Transkript
2 • 2018
Editorial
«So kann es nicht weitergehen!»
Wenn wir von etwas zu viel konsumieren und deswegen die Kosten aus dem Ruder laufen, bleibt in der Regel nichts anderes als – verzichten. Wer Oldtimer sammelt, wird eines Tages auf ein begehrtes Exemplar stossen, das wirtschaftlich nicht drin liegt. Die Lösung: Den Kauf hinausschieben oder eben – verzichten. Ist Verzicht die Lösung für die stetig steigenden Kosten in unserem Gesundheitswesen? Für viele offenbar schon, auch wenn sie’s nicht explizit sagen. Immerhin meint Philomena Colatrella, die Chefin der CSS-Krankenkasse, «die Versicherten und die Politik» hätten «keine Lust mehr, die Prämiensteigerungen in Kauf zu nehmen». Und sie hält eine «Kostenbremse» à la CVP für durchaus wirkungsvoll, weil damit auf die Tarifpartner und Akteure politischer Druck ausgeübt werde, der es ermögliche, «Massnahmen» umzusetzen. Das Zauberwort der CSS-Chefin heisst «Eigenverantwortung». Damit begründet sie auch ihre umstrittenen Vorschläge zur Einführung von fixen Franchisen von 5000 oder gar 10 000 Franken. Kein Zweifel: Eigenzahlungen in dieser Höhe schonen die Kassen der Kassen (in der Grössenordnung von etwa 1 Milliarde Franken pro Jahr) und fördern den zurückhaltenden Konsum medizinischer Dienstleistungen. Stefan Meierhans, Preisüberwacher: «Die Prämienzahler bezahlen Jahr für Jahr die Zeche für die Fehler im System!» In einem Kommentar zur Mischung aus teils extremen Vorschlägen und teils altbekannt nutzlosen Beschwörungen der Art «So kann es nicht weitergehen», meint Christian Kolbe, Wirtschaftsredaktor des «Sonntags-Blick», eigentlich gäbe es ein ganz einfaches Rezept: «Verzicht»! Er bringt damit auf den Punkt, was alle Akteure versteckt vorschlagen: Wer «keine Lust» mehr hat, für die Kosten aufzukommen, wem man mehr «Eigenverantwortung» zumutet, wer die Kosten «bremst», wer «Fehler» im System ausmerzen will und dafür «Massnahmen» umsetzt, der fordert schlecht verklausuliert etwas, das in einem Bereich, in dem es um das Wichtigste geht: Gesundheit, ja vielfach Leben und Tod, kein Betroffener will: Verzicht.

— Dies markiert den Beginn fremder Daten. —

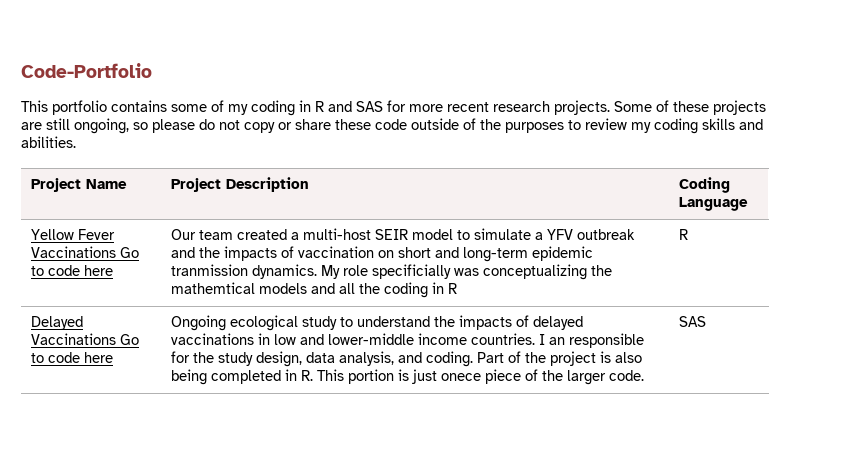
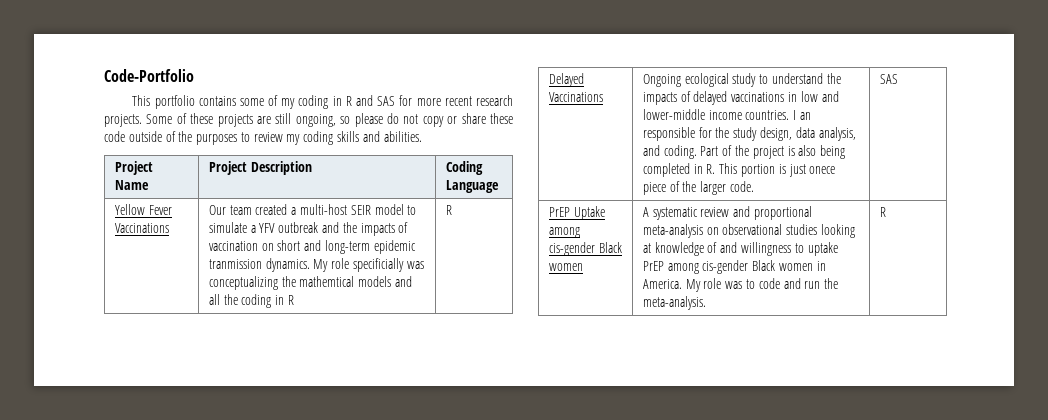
[120,247,140,258] [31,265,114,276] Go to code here -> (169, 228) none
[120,334,140,345] [31,352,114,363] Go to code here -> (603, 97) none
(707, 321) none -> [548,206,605,220] [548,227,580,238] [548,242,622,256] [548,263,583,271] [642,206,812,220] [642,224,855,238] [642,242,838,256] [642,260,826,274] [642,278,839,292] [642,296,706,310] [879,207,886,217] // PrEP Uptake among cis-gender Black women | A systematic review and proportional meta-analysis on observational studies looking at knowledge of and willingness to uptake PrEP among cis-gender Black women in America. My role was to code and run the meta-analysis. | R

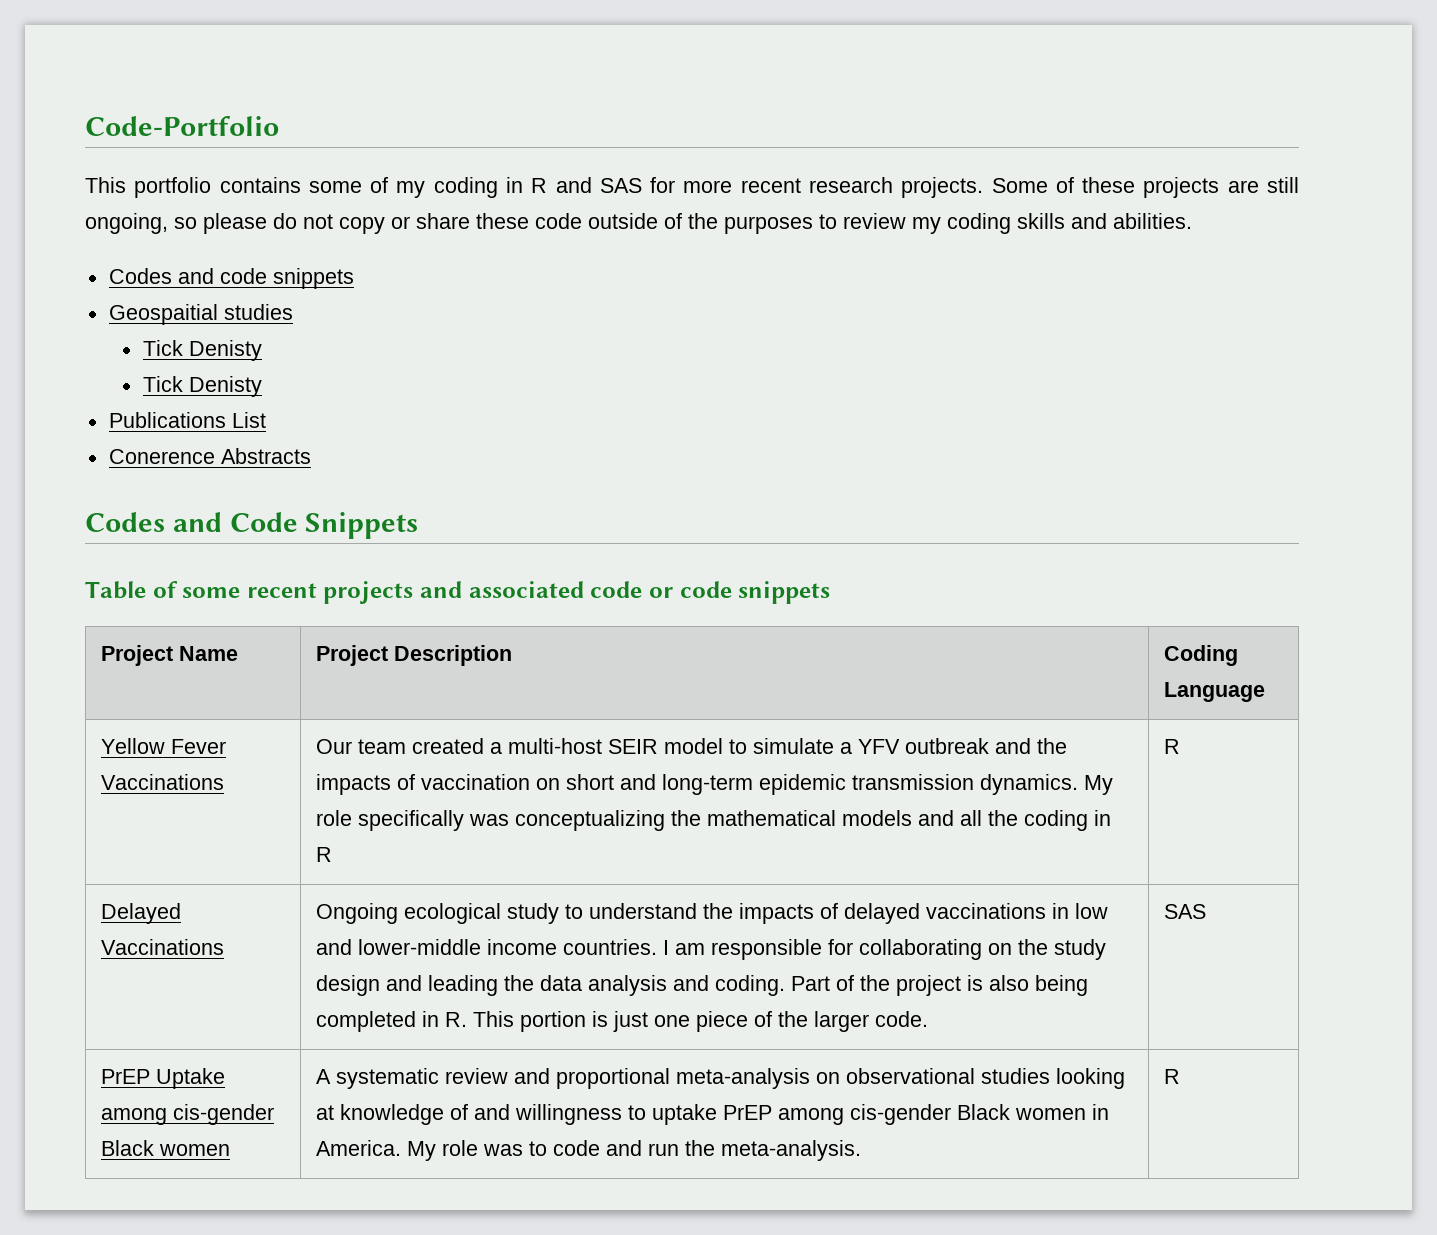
(422, 136) none -> [108,268,354,289] [108,304,293,325] [142,340,262,361] [142,376,262,397] [108,412,266,428] [108,448,311,464] [85,512,419,539] [85,581,831,604] // Codes and code snippets // Geospaitial studies // Tick Denisty // Tick Denisty // Publications List // Conerence Abstracts // Codes and Code Snippets // Table of some recent projects and associated code or code snippets
[208,259,262,269] tranmission -> [852,774,975,790] transmission
[352,258,404,272] specificially -> [358,810,465,831] specifically
[299,276,355,287] mathemtical -> [707,810,837,826] mathematical
[799,112,811,120] an -> [675,943,706,955] am
[715,127,856,141] the study design, data analysis, -> [859,939,1107,960] [316,975,668,996] collaborating on the study design and leading the data analysis
[809,166,836,174] onece -> [654,1015,691,1027] one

Was auffällt: Die Verzichtforderungen richten sich immer an die gleichen Akteure. Selbstverständlich wird man als Erstes den Ärzten zumuten, auf einen Teil ihres Honorars zu verzichten. Kantone sollen auf Spitäler verzichten und wertvolle Arbeitsplätze an konkurrierende Kantone abgeben. Die Pharma- und Medizintechnikindustrie soll auf Profite verzichten. Und am Schluss sollen auch noch jene verzichten, die man vor Prämienunbill zu schützen vorgibt: die Patienten. Sie sollen nicht wegen jeder Bagatelle zum Arzt rennen. Als ob sie heute noch in der Lage wären, abzuschätzen, was eine Bagatelle ist. Kein Wort hingegen von Verzicht auf Kassenfunktionäre, die jede Dienstleistung limitieren oder/und Kostengutsprachen begründen lassen, auf Erbsen- und Diagnosenzähler, auf Qualitätskontrolleure und Case Manager, auf übertriebene Arbeitszeitregelungen, auf immer neue Vorschriften. Oder auf Mediziner/innen, denen nur ihre Work-LifeBalance wichtig ist. Verständlich, dass die Patienten nicht verzichten wollen auf die beste Medizin, die beste Pflege, Spitzenforschung, ein wohnortsnahes Spital, gut ausgebildete, engagierte und mit anständigen Honoraren motivierte Ärzte. Auf die Sicherheit, notfalls auch wegen einer (nicht immer als solche erkennbaren) Kleinigkeit einen Arzt aufsuchen zu dürfen. Jedenfalls nicht, solange nicht andere sich ebenfalls zurücknehmen. Denn es gibt – zur Erinnerung – im Gesundheitssystem genau zwei Gruppen von Akteuren, die wirklich relevant sind: Patienten und Ärzte. Alle anderen sind Begleitpersonal, das sich breit- und wichtiggemacht hat, Ressourcen frisst und am Ende auch noch bestimmt, wer – um die Ressourcen ins Lot zu bringen – verzichten muss. «So kann es nicht weitergehen.» Richtig! Verzichten? Ja, muss vielleicht mal sein. Aber dann in der richtigen Reihenfolge.